**TASK TO COMPLETE**
Take the line that contains "order date: 2023-03-18 -> 2023-03-08" in the data below and each line after it, through the last, and repeat them unchanged.

**DATA EXCERPTS**
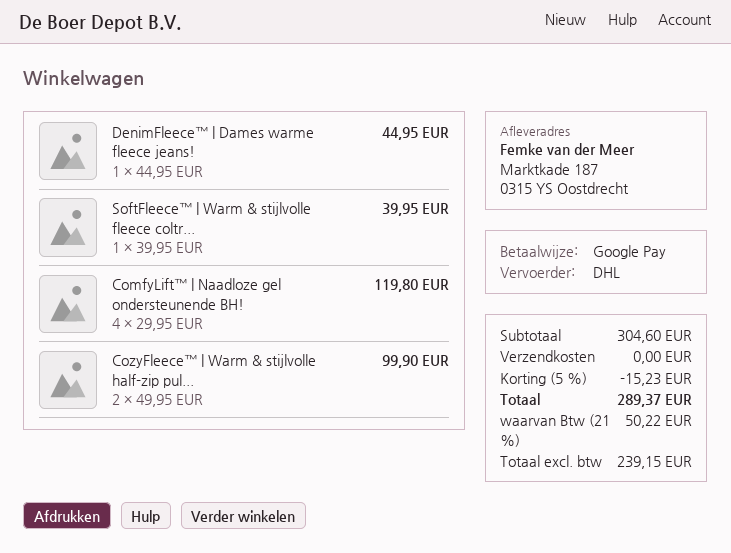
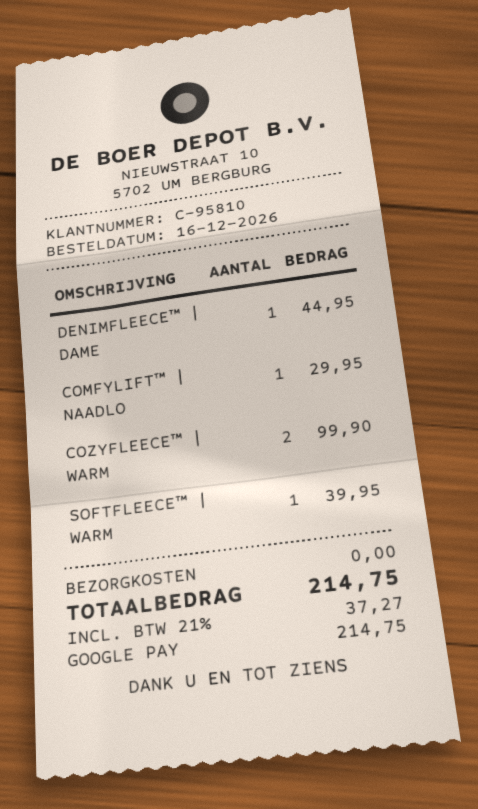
ComfyLift™ | Naadloze gel ondersteunende BH!: 4 for 119.80 -> 1 for 29.95
discount: 5% = 15.23 -> none
tax: 21% = 50.22 -> 21% = 37.27
total: 289.37 -> 214.75

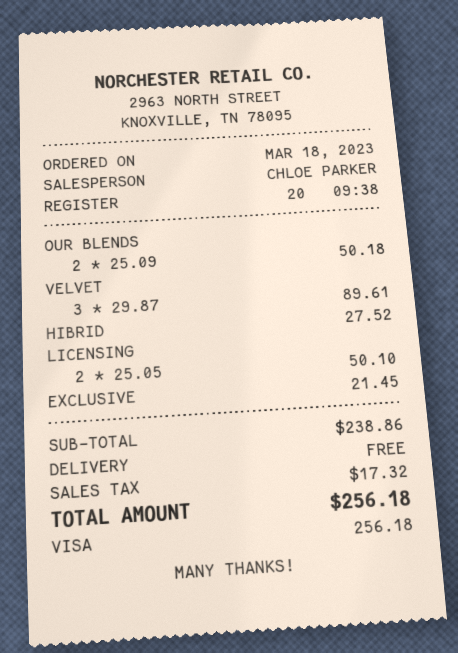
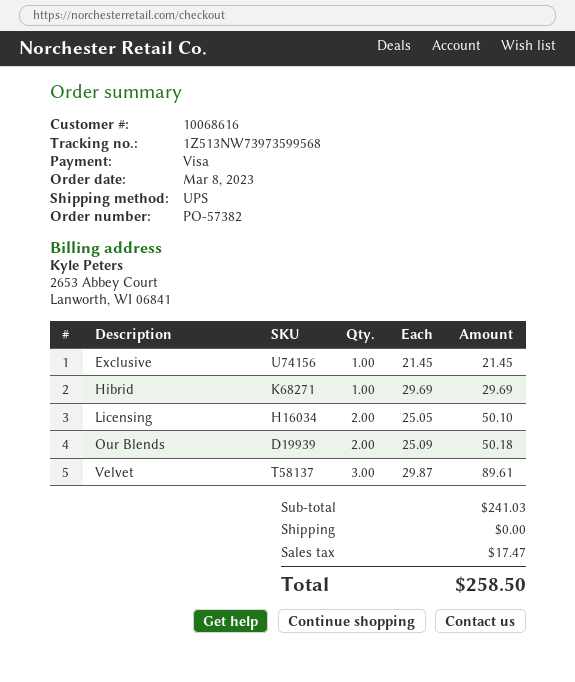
order date: 2023-03-18 -> 2023-03-08
HIBRID: 1 x 27.52 = 27.52 -> 1 x 29.69 = 29.69
subtotal: 238.86 -> 241.03
tax: 17.32 -> 17.47
total: 256.18 -> 258.50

**RESPONSE TO THIS EXERCISE**
order date: 2023-03-18 -> 2023-03-08
HIBRID: 1 x 27.52 = 27.52 -> 1 x 29.69 = 29.69
subtotal: 238.86 -> 241.03
tax: 17.32 -> 17.47
total: 256.18 -> 258.50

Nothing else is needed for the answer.